I. Partirei dal presupposto (tutto sommato ormai scontato) che una “ricerca” poetica programmatica non possa essere avvalorata da un’interpretazione immediata di contenuto. Ossia: la parola qui è data in dissolvenza; la lettura consuma, e sulla linea autore-lettore «quel che sta dietro è meglio di ciò che passa attraverso» [1]. La ricezione si svuota di senso, e si riattiva nel definirsi progressivo di un ristretto orizzonte formale («quel che sta dietro») entro cui il lettore è costretto a muoversi. Piuttosto che interrogare quanto il testo stia dicendo, dunque, sembrerebbe opportuno cercare di cogliere come funzioni il dispositivo attivato, e che spazio circoscriva al lettore.


II. L’assertività del libro non è mai descrittiva, ma al contrario fondata sulla sfiducia nella descrizione che si sta facendo. Se il testo sembra comunicare qualcosa, lo fa quasi autonomamente, a distanza dagli intenti dell’autore. Ed è su questo allontanamento che si fonda l’ironia percepita. L’assertività percepita, invece, è soltanto un espediente come un altro per scrivere qualcosa.

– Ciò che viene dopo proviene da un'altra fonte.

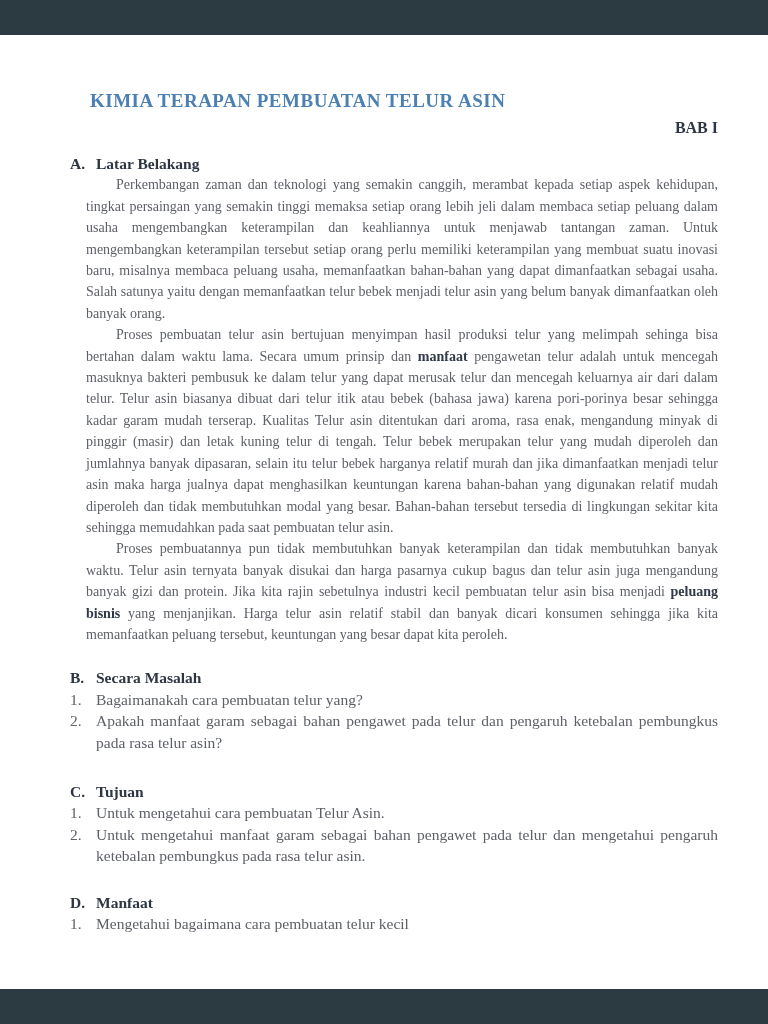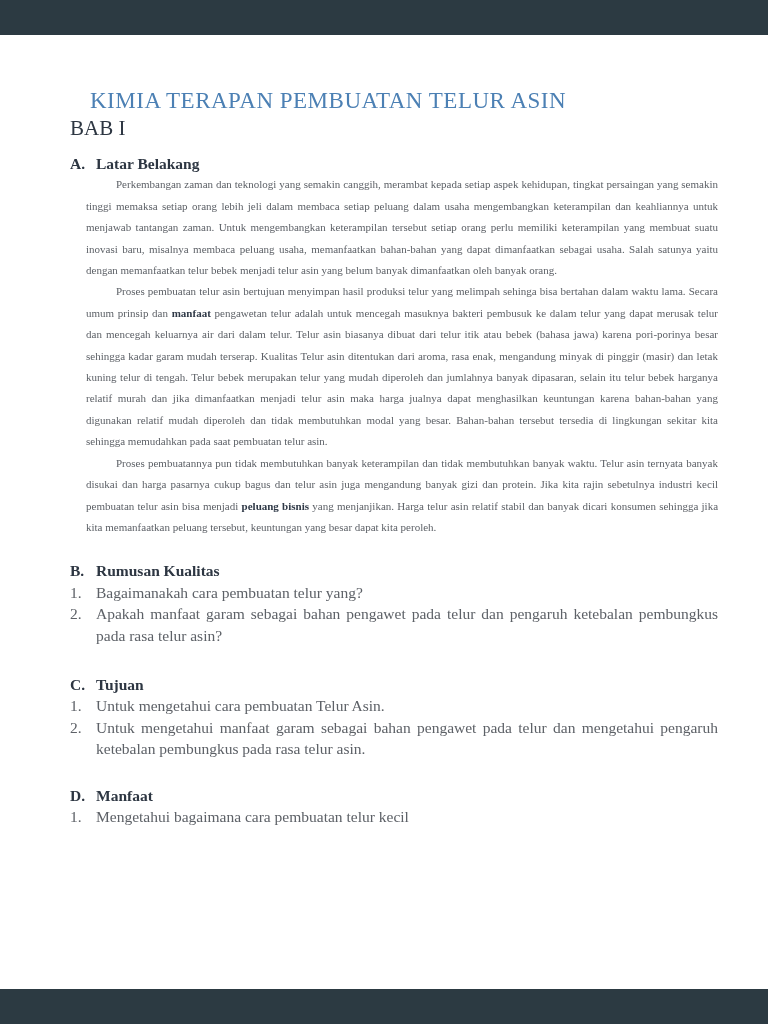"KIMIA TERAPAN PEMBUATAN TELUR ASIN" .doc-title { font-size: 23px -> 19px; font-weight: normal -> bold }
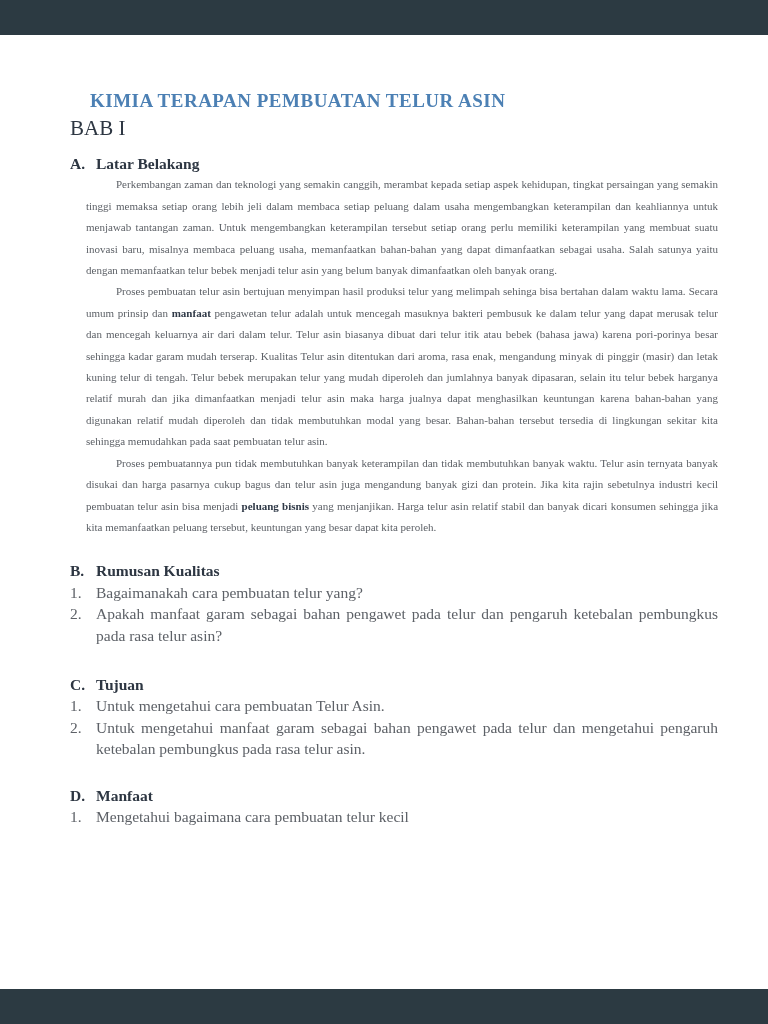"BAB I" .chapter-block { font-size: 21px -> 16px; font-weight: normal -> bold; text-align: left -> right }
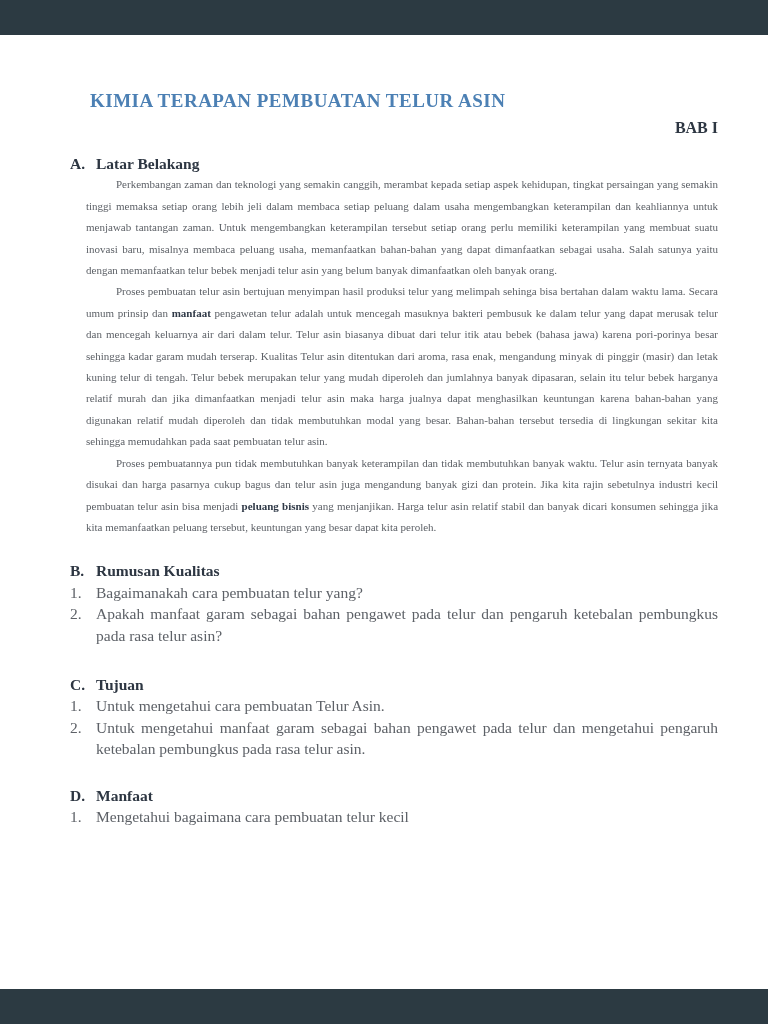"Perkembangan zaman dan teknologi yang" .para { font-size: 11px -> 14px }
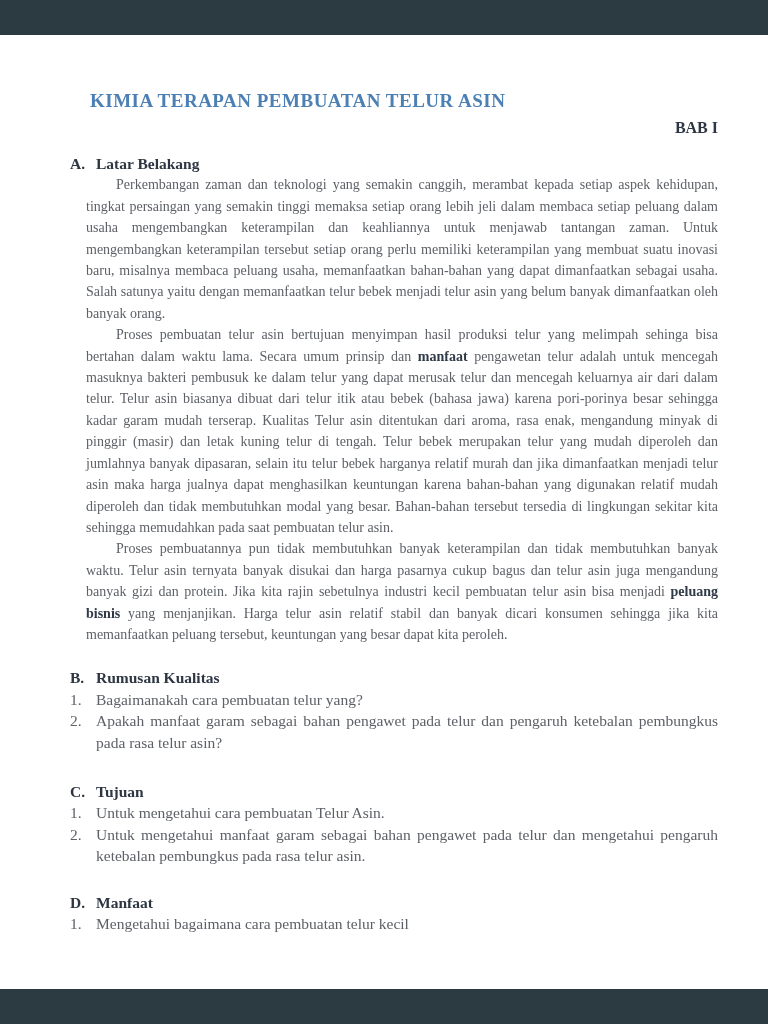"Rumusan Kualitas" span { text: Rumusan Kualitas -> Secara Masalah }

III. L’«esaurimento di un concetto affatto contemporaneo di lirica» – questa la “ricerca” in questione, così proposta nel sottotitolo – passa per l’esaurimento del corpo nella versificazione. Toccherà scomodare Petrarca, ma la lirica è affare suo: sarà sufficiente prestare orecchio a un qualsiasi sonetto dal Canzoniere per entrare in contatto con l’estrema complessità ritmica soggiacente al testo. La fatica che ne deriva al momento dell’esecuzione costringe in molti casi a rallentare, a sospendere la comprensione testuale nel tentativo di capire – sentire – come pronunciare i versi in questione. In questo avvicinamento sensibile alla lingua prima ancora che al discorso, il lettore si ritrova a contatto con l’«enorme densità psicologica» di un ritmo che è «quanto di più fisico, diretta emanazione del corpo di chi scrive, […] si possa immaginare» [2]. Il verso di Petrarca ha qualcosa di profondamente corporeo. La versificazione del libro di Zaffarano spinge in direzione opposta: gli accenti sono pochi, spesso riproposti verticalmente, con ritmi ripetitivi; l’esecuzione è molto veloce (nonché la lettura che ne fa l’autore); i versi sembrano quasi lanciati, non sorvegliati nella misura, senza punteggiatura, inseriti artificialmente uno dopo l’altro. L’effetto ottenuto è il silenziamento di quanto possa esserci di corporeo nel ritmo.


IV. Lo spazio del lettore è ridotto a una specie di camera insonorizzata [3], in cui anche la minima produzione di suono, laddove ci sia, disperde nell’immediato, senza riflessione, né risonanza. Il ritmo, così programmaticamente messo a tacere, qui, spoglia il linguaggio mostrando le sue slogature, i suoi giri a vuoto. Nel consegnare questo spazio chiuso e senza rumori, nella privazione del corpo, l’esaurimento della lirica.

 

 

A

 

A un certo punto

mi faccio la domanda

se sono capace

che scrivo una poesia

e dentro vi metto

mia sorella

mio padre

mia madre

mio cognato

i miei nipoti

e che dentro

assieme di loro

vi metto anche

la mia forse

futura prossima

magari fidanzata

e cos’è mai che racconto

che raccolgo assieme

tutte queste persone

e le faccio entrare

a una stessa poesia

e le metto per bene

in contemporanea

con la mia prossima

futura spero fidanzata

che infatti penso

se non lo faccio

lei non lo sa mai

di questa gente

che mi stanno vicini

e mi vogliono bene

e se lo faccio invece

però in maniera mala

mi aumenta molta

la consapevolezza

di me incapace

che scrivo una poesia

che vi stanno tutti dentro

e alla fine mi viene

tanto di tristezza

e di disperazione

che lei allora

vi ha la scusa

a quel punto

e dicendo parla

sei immeritevole

che io divento

la tua prossima

futura a venire

forse fidanzata.

 

 

 

[1] M. Zaffarano, Wunder-kammer, ovvero Come ho imparato a leggere, in Prosa in prosaTic edizioni, Roma 2020, p. 107.

[2] S. Dal Bianco, L’endecasillabo del Furioso, Pacini Editore, Pisa 2007, p. 28.

[3] Cfr. S. Colangelo, TwentyTwenty Extended Conference, 2 febbraio 2021.